On Wed, Jan 10, 2018 at 1:34 PM, Daryn Sharp <da...@oath.com> wrote:

> I fully agree the port changes should be reverted.  Although
> "incompatible", the potential impact to existing 2.x deploys is huge.  I'd
> rather inconvenience 3.0 deploys that compromise <1% customers.  An
> incompatible change to revert an incompatible change is called
> compatibility.
>

+1


>
> Most importantly, consider that there is no good upgrade path existing
> deploys, esp. large and/or multi-cluster environments.  It’s only feasible
> for first-time deploys or simple single-cluster upgrades willing to take
> downtime.  Let's consider a few reasons why:
>
>
> 1. RU is completely broken.  Running jobs will fail.  If MR on hdfs
> bundles the configs, there's no way to transparently coordinate the switch
> to the new bundle with the port changed.  Job submissions will fail.
>
>
> 2. Users generally do not add the rpc port number to uris so unless their
> configs are updated they will contact the wrong port.  Seamlessly
> coordinating the conf change without massive failures is impossible.
>
>
> 3. Even if client confs are updated, they will break in a multi-cluster
> env with NNs using different ports.  Users/services will be forced to add
> the port.  The cited hive "issue" is not a bug since it's the only way to
> work in a multi-port env.
>
>
> 4. Coordinating the port add/change of uris is systems everywhere (you
> know something will be missed), updating of confs, restarting all services,
> requiring customers to redeploy their workflows in sync with the NN
> upgrade, will cause mass disruption and downtime that will be unacceptable
> for production environments.
>
>
> This is a solution to a non-existent problem.  Ports can be bound by
> multiple processes but only 1 can listen.  Maybe multiple listeners is an
> issue for compute nodes but not responsibly managed service nodes.  Ie. Who
> runs arbitrary services on the NNs that bind to random ports?  Besides, the
> default port is and was ephemeral so it solved nothing.
>
>
> This either standardizes ports to a particular customer's ports or is a
> poorly thought out whim.  In either case, the needs of the many outweigh
> the needs of the few/none (3.0 users).  The only logical conclusion is
> revert.  If a particular site wants to change default ports and deal with
> the massive fallout, they can explicitly change the ports themselves.
>
>
> Daryn
>
> On Tue, Jan 9, 2018 at 11:22 PM, Aaron T. Myers <a...@apache.org> wrote:
>
>> On Tue, Jan 9, 2018 at 3:15 PM, Eric Yang <ey...@hortonworks.com> wrote:
>>
>> > While I agree the original port change was unnecessary, I don’t think
>> > Hadoop NN port change is a bad thing.
>> >
>> > I worked for a Hadoop distro that NN RPC port was default to port 9000.

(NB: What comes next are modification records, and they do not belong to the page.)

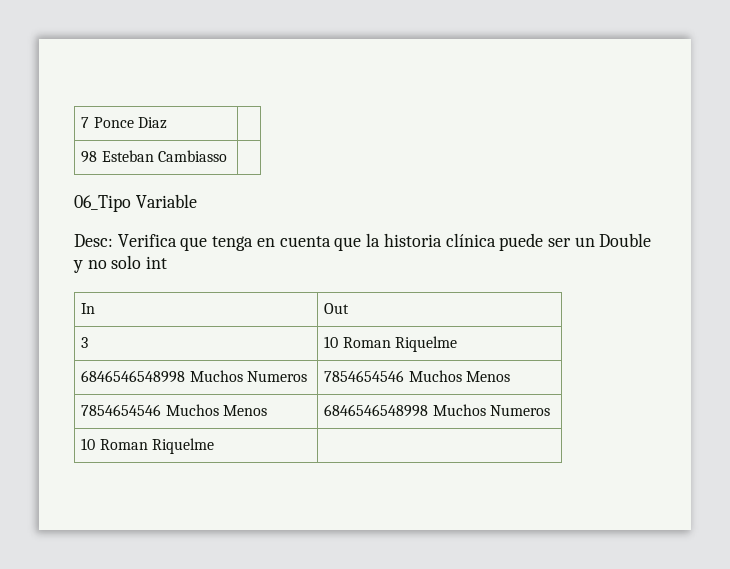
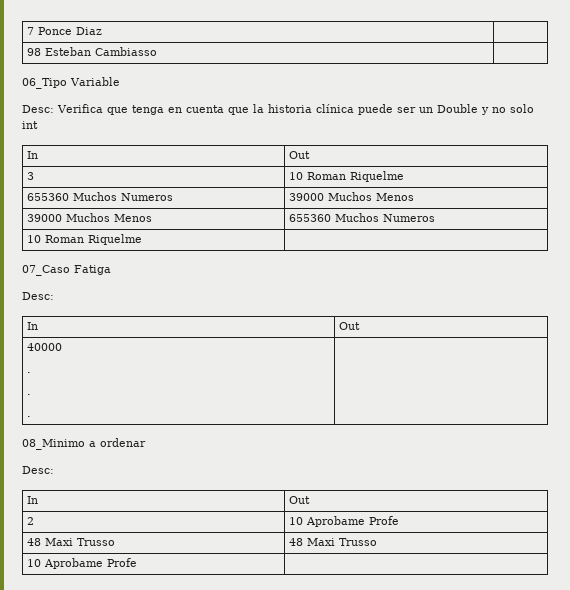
- 6846546548998 Muchos Numeros | 7854654546 Muchos Menos
+ 655360 Muchos Numeros | 39000 Muchos Menos
- 7854654546 Muchos Menos | 6846546548998 Muchos Numeros
+ 39000 Muchos Menos | 655360 Muchos Numeros
+ 07_Caso Fatiga
+ Desc:
+ In | Out
+ 40000
+ .
+ .
+ . |
+ 08_Minimo a ordenar
+ Desc:
+ In | Out
+ 2 | 10 Aprobame Profe
+ 48 Maxi Trusso | 48 Maxi Trusso
+ 10 Aprobame Profe |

>> > When we migrate from BigInsights to IOP and now to HDP, we have to move
>> > customer Hive metadata to new NN RPC port.  It only took one developer
>> > (myself) to write the tool for the migration.  The incurring workload is
>> > not as bad as most people anticipated because Hadoop depends on
>> > configuration file for referencing namenode.  Most of the code can work
>> > transparently.  It helped to harden the downstream testing tools to be
>> more
>> > robust.
>> >
>>
>> While there are of course ways to deal with this, the question really
>> should be whether or not it's a desirable thing to do to our users.
>>
>>
>> >
>> > We will never know how many people are actively working on Hadoop 3.0.0.

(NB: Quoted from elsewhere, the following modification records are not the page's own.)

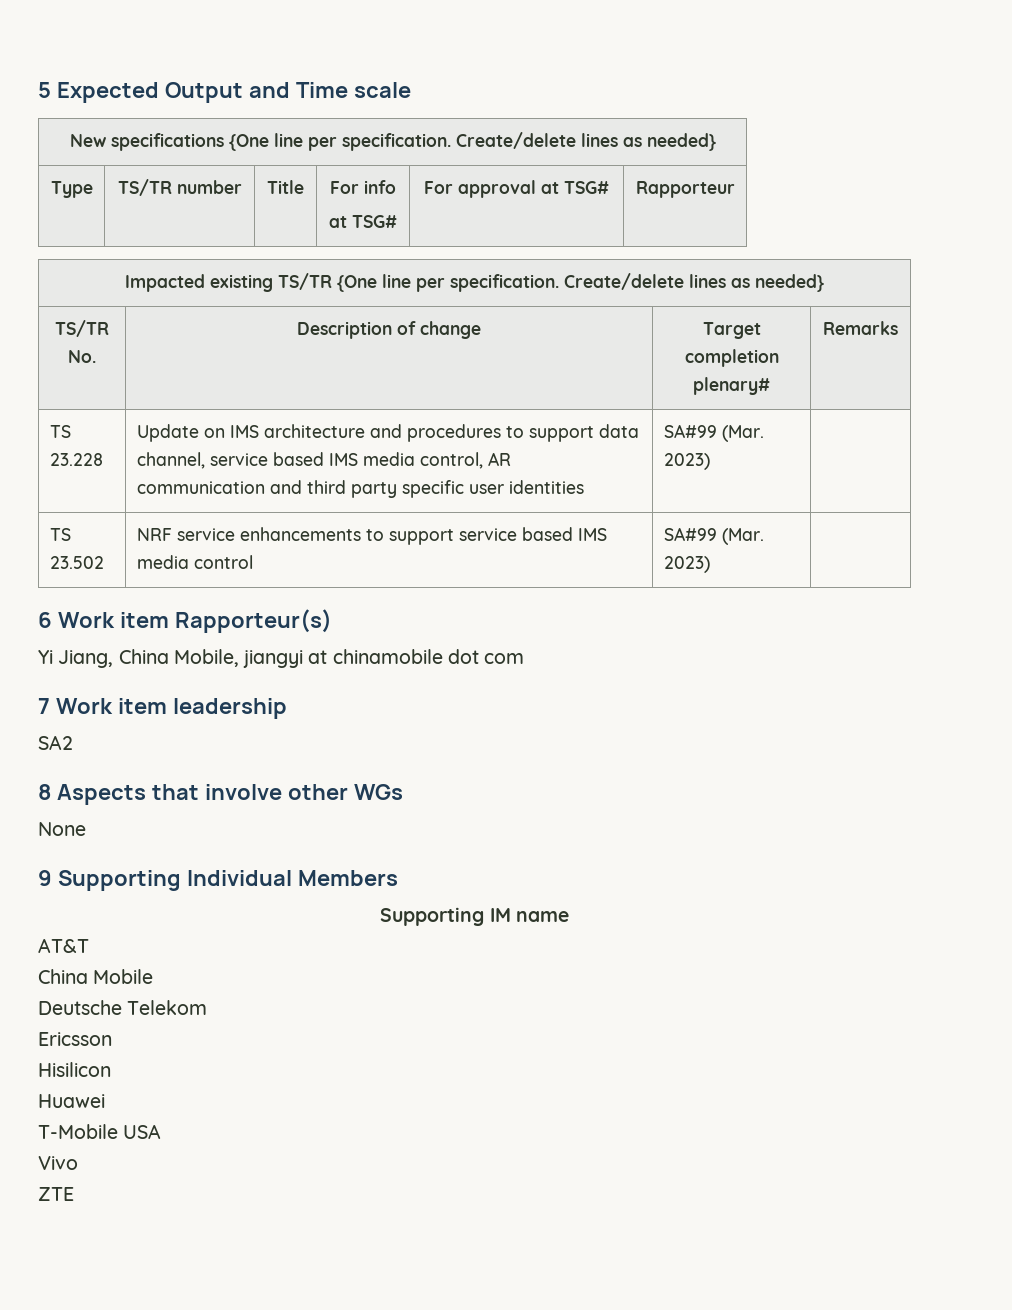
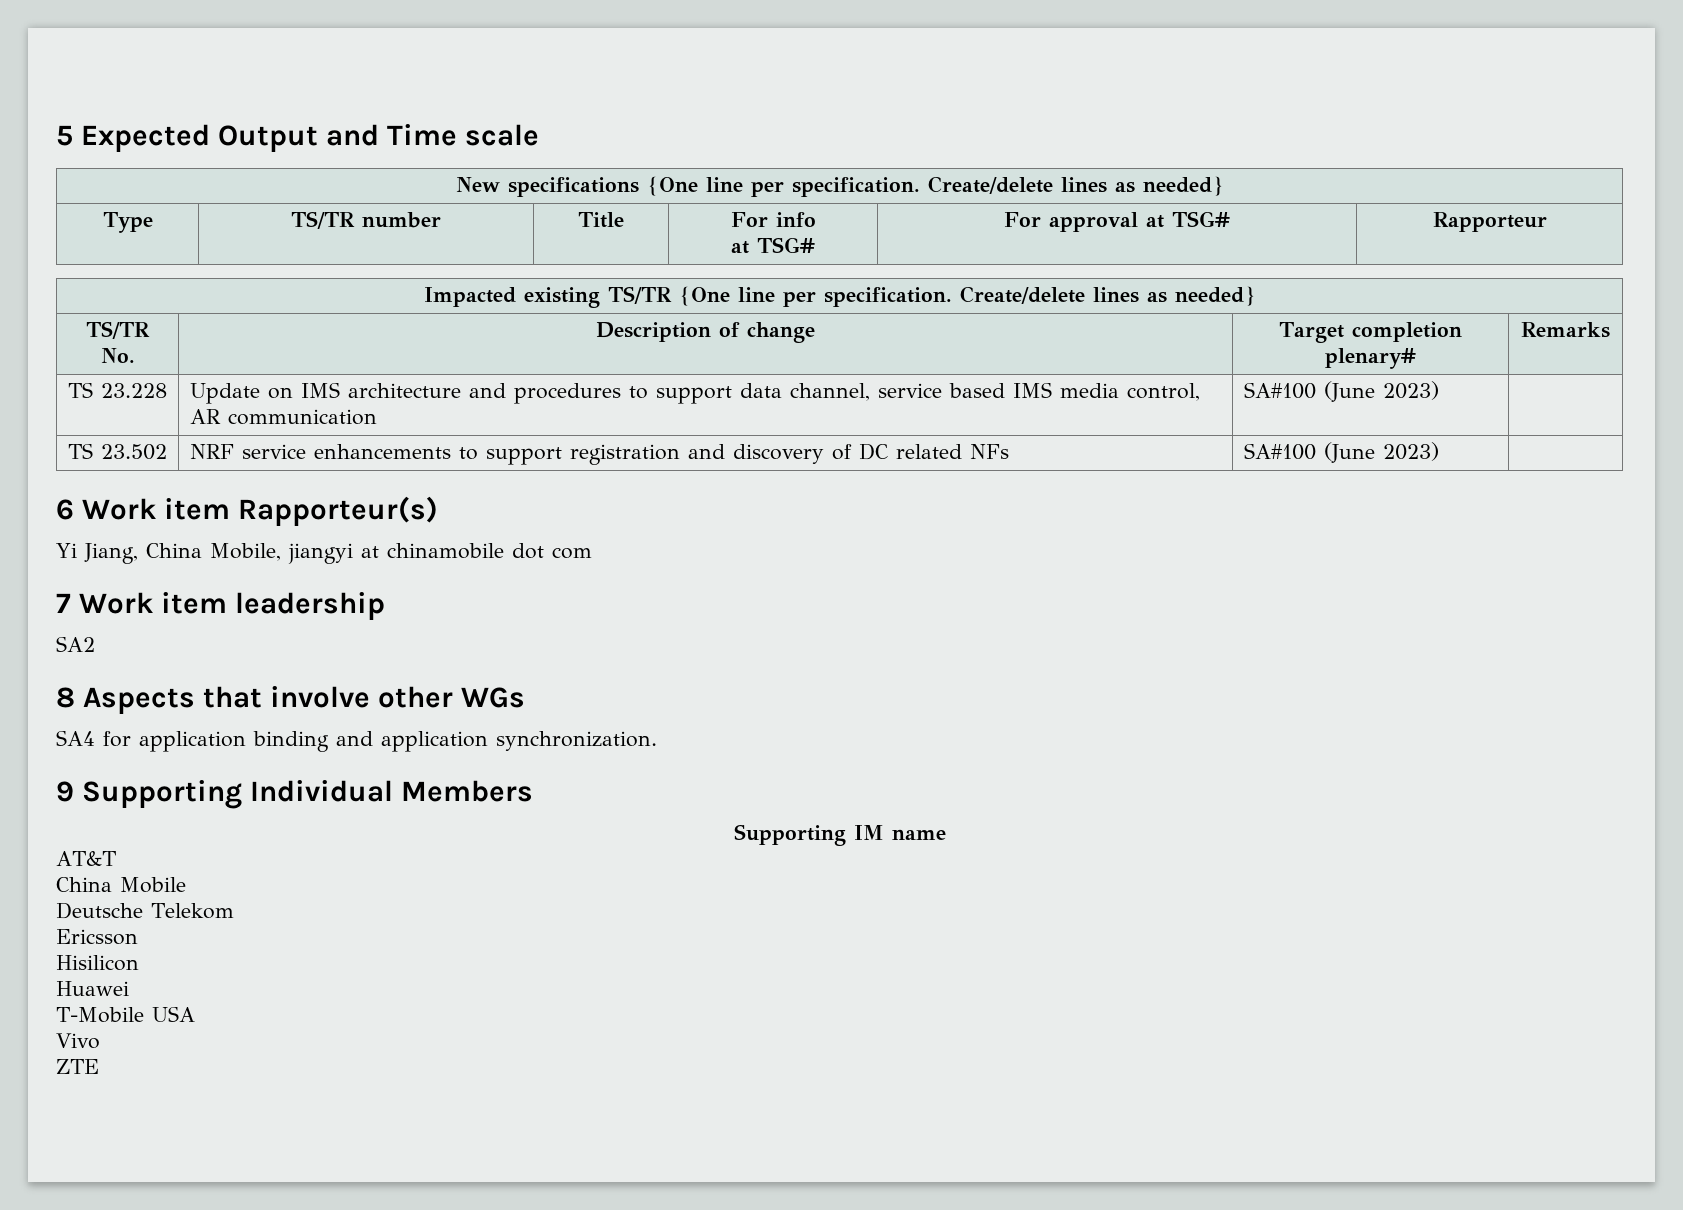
- TS 23.228 | Update on IMS architecture and procedures to support data channel, service based IMS media control, AR communication and third party specific user identities | SA#99 (Mar. 2023) |
+ TS 23.228 | Update on IMS architecture and procedures to support data channel, service based IMS media control, AR communication | SA#100 (June 2023) |
- TS 23.502 | NRF service enhancements to support service based IMS media control | SA#99 (Mar. 2023) |
+ TS 23.502 | NRF service enhancements to support registration and discovery of DC related NFs | SA#100 (June 2023) |
- None
+ SA4 for application binding and application synchronization.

>> > Perhaps, couple hundred developers or thousands.
>>
>>
>> You're right that we can't know for sure, but I strongly suspect that this
>> is a substantial overestimate. Given how conservative Hadoop operators
>> tend
>> to be, I view it as exceptionally unlikely that many deployments have been
>> created on or upgraded to Hadoop 3.0.0 since it was released less than a
>> month ago.
>>
>> Further, I hope you'll agree that the number of
>> users/developers/deployments/applications which are currently on Hadoop
>> 2.x
>> is *vastly* greater than anyone who might have jumped on Hadoop 3.0.0 so
>> quickly. When all of those users upgrade to any 3.x version, they will
>> encounter this needless incompatible change and be forced to work around
>> it.
>>
>>
>> > I think the switch back may have saved few developers work, but there
>> > could be more people getting impacted at unexpected minor release
>> change in
>> > the future.  I recommend keeping current values to avoid rule bending
>> and
>> > future frustrations.
>> >
>>
>> That we allow this incompatible change now does not mean that we are
>> categorically allowing more incompatible changes in the future. My point
>> is
>> that we should in all instances evaluate the merit of any incompatible
>> change on a case-by-case basis. This is not an exceptional circumstance -
>> we've made incompatible changes in the past when appropriate, e.g.
>> breaking
>> some clients to address a security issue. I and others believe that in
>> this
>> case the benefits greatly outweigh the downsides of changing this back to
>> what it has always been.
>>
>> Best,
>> Aaron
>>
>>
>> >
>> > Regards,
>> > Eric
>> >
>> > On 1/9/18, 11:21 AM, "Chris Douglas" <cdoug...@apache.org> wrote:
>> >
>> >     Particularly since 9820 isn't in the contiguous range of ports in
>> >     HDFS-9427, is there any value in this change?
>> >
>> >     Let's change it back to prevent the disruption to users, but
>> >     downstream projects should treat this as a bug in their tests.
>> Please
>> >     open JIRAs in affected projects. -C
>> >
>> >
>> >     On Tue, Jan 9, 2018 at 5:18 AM, larry mccay <lmc...@apache.org>
>> wrote:
>> >     > On Mon, Jan 8, 2018 at 11:28 PM, Aaron T. Myers <a...@apache.org>
>> > wrote:
>> >     >
>> >     >> Thanks a lot for the response, Larry. Comments inline.
>> >     >>
>> >     >> On Mon, Jan 8, 2018 at 6:44 PM, larry mccay <lmc...@apache.org>
>> > wrote:
>> >     >>
>> >     >>> Question...
>> >     >>>
>> >     >>> Can this be addressed in some way during or before upgrade that
>> > allows it
>> >     >>> to only affect new installs?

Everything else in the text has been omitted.